Environment Design
PolyGuardEnv is a deterministic, seeded OpenEnv-style simulation for medication action selection under partial observability.
State
The state tracks patient demographics, medications, labs, vitals, comorbidities, specialist conflicts, action history, cumulative reward, difficulty, sub-environment, burden score, risky-pair summary, and unresolved safety conflicts.
Observation
The observation exposes only the agent-facing view:
- patient summary
- medication table
- comorbidities
- organ function and labs/vitals
- graph safety summary
- burden summary
- precision dosing flags
- unresolved conflicts
- candidate action set
- step budget
- action history
- warning summary
- abstention indicators
Actions
Actions are constrained by PolyGuardAction and generated candidate IDs.

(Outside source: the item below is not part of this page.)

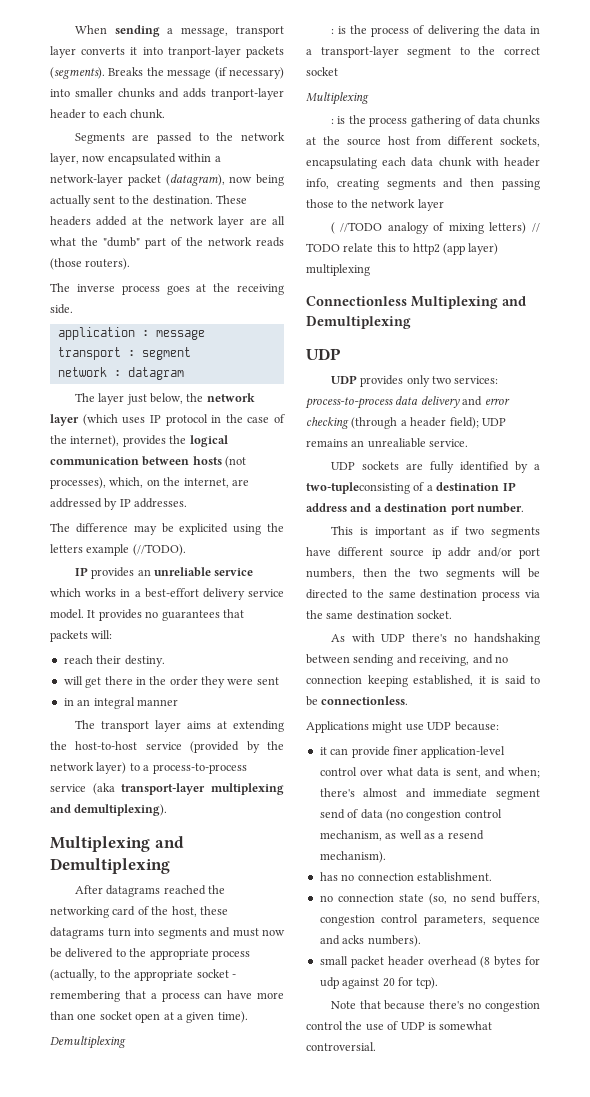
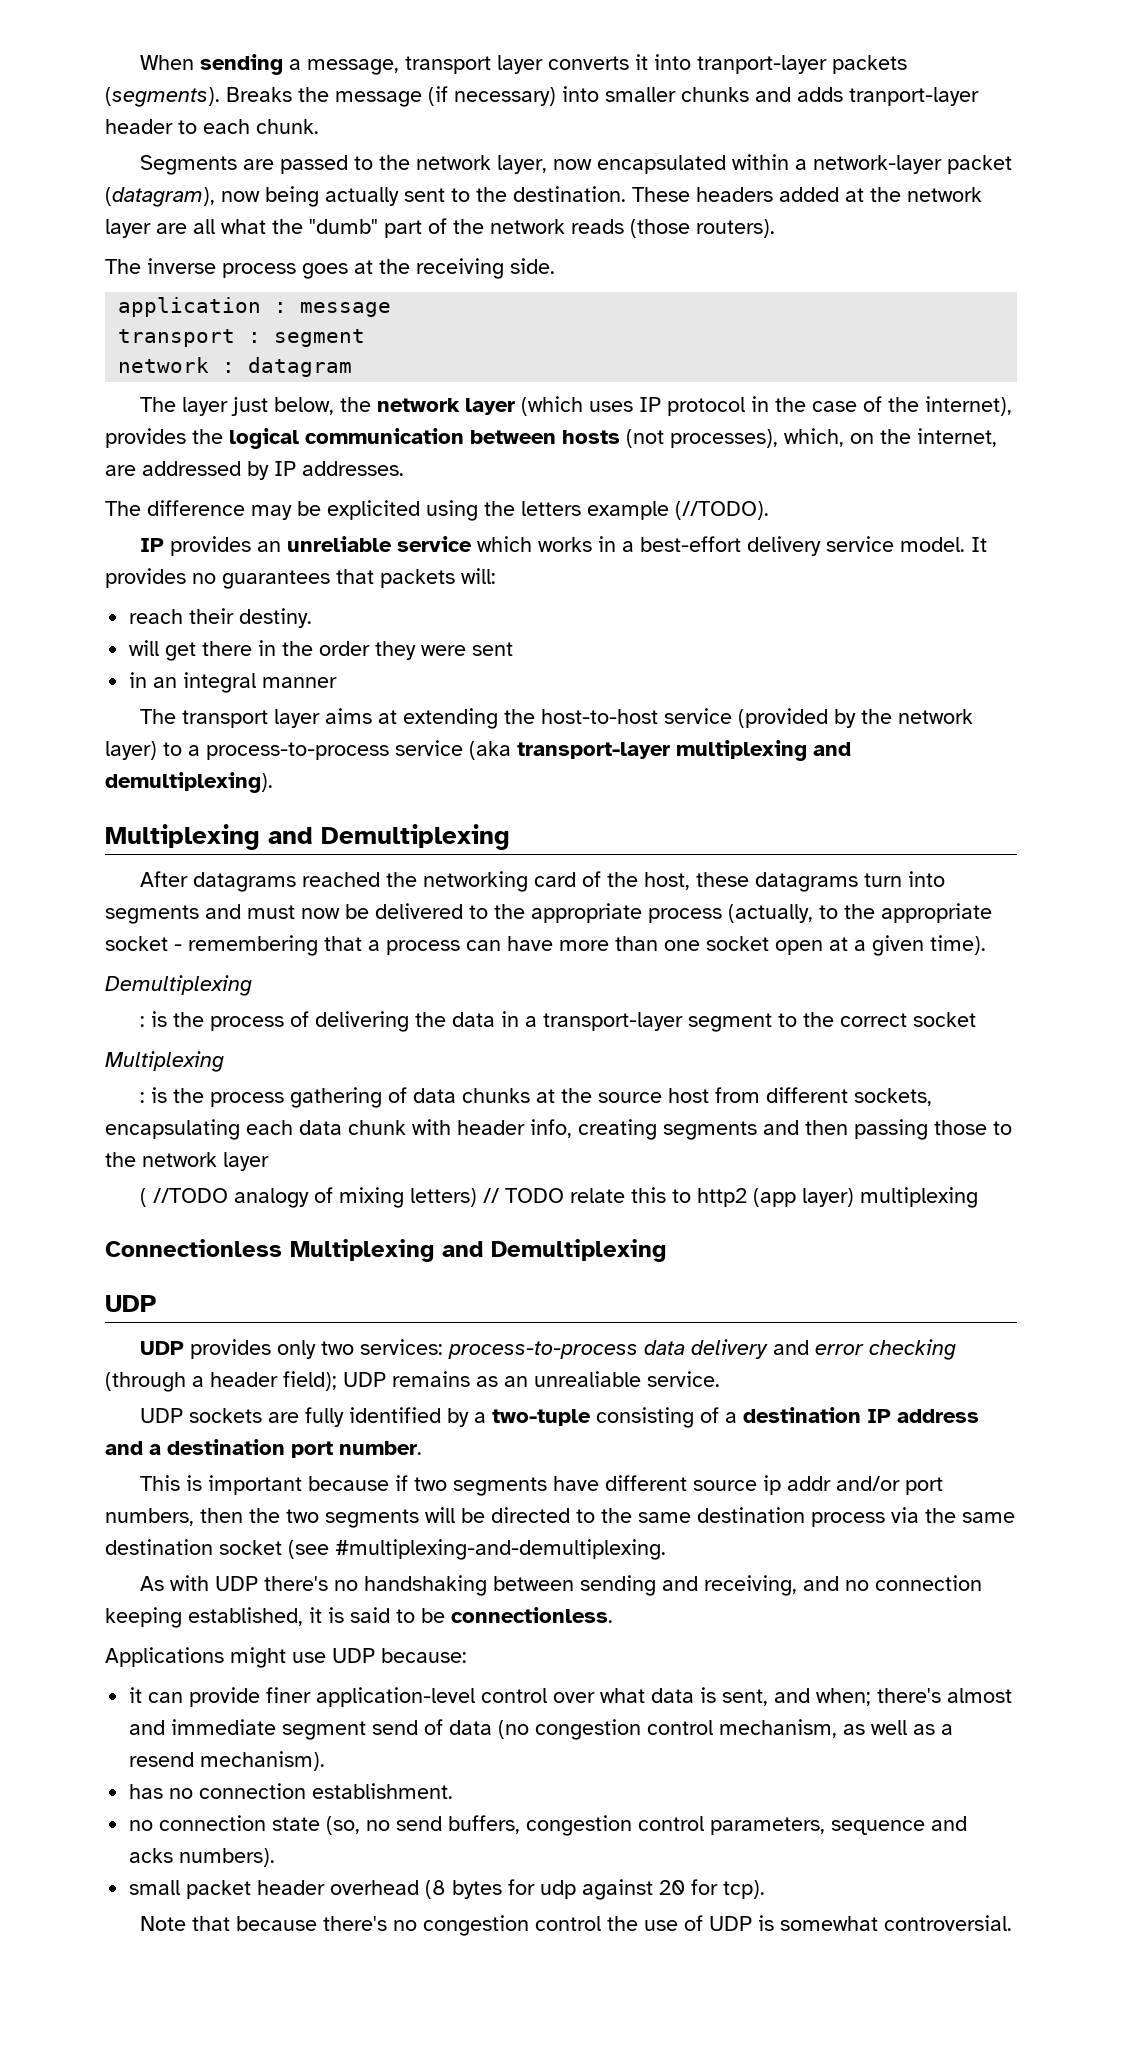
(348, 443) none -> [476,1376,498,1387] as
[306,482,410,494] two-tupleconsisting -> [491,1407,694,1428] two-tuple consisting
[432,529,444,535] as -> [307,1476,389,1491] because
[417,610,453,619] socket. -> [219,1539,666,1560] socket (see #multiplexing-and-demultiplexing.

The agent can keep a regimen, stop a drug, substitute within class, recommend alternatives, adjust dose bucket, initiate/continue taper, hold dose, order monitoring, fetch evidence, decompose a new drug, or request specialist/pharmacist review.
Episode End Conditions
Episodes terminate on exploit detection, exhausted step budget, repeated invalid actions, justified review escalation, safety-veto threshold, patient destabilization, safe resolution, per-step timeout, or episode wall-clock timeout.
OpenEnv Surface
The runtime exposes /reset, /step, /state, /metadata, /schema, /mcp, /health, /ws, and /env/* compatibility endpoints. openenv validate . validates packaging; openenv validate --url ... validates a running server.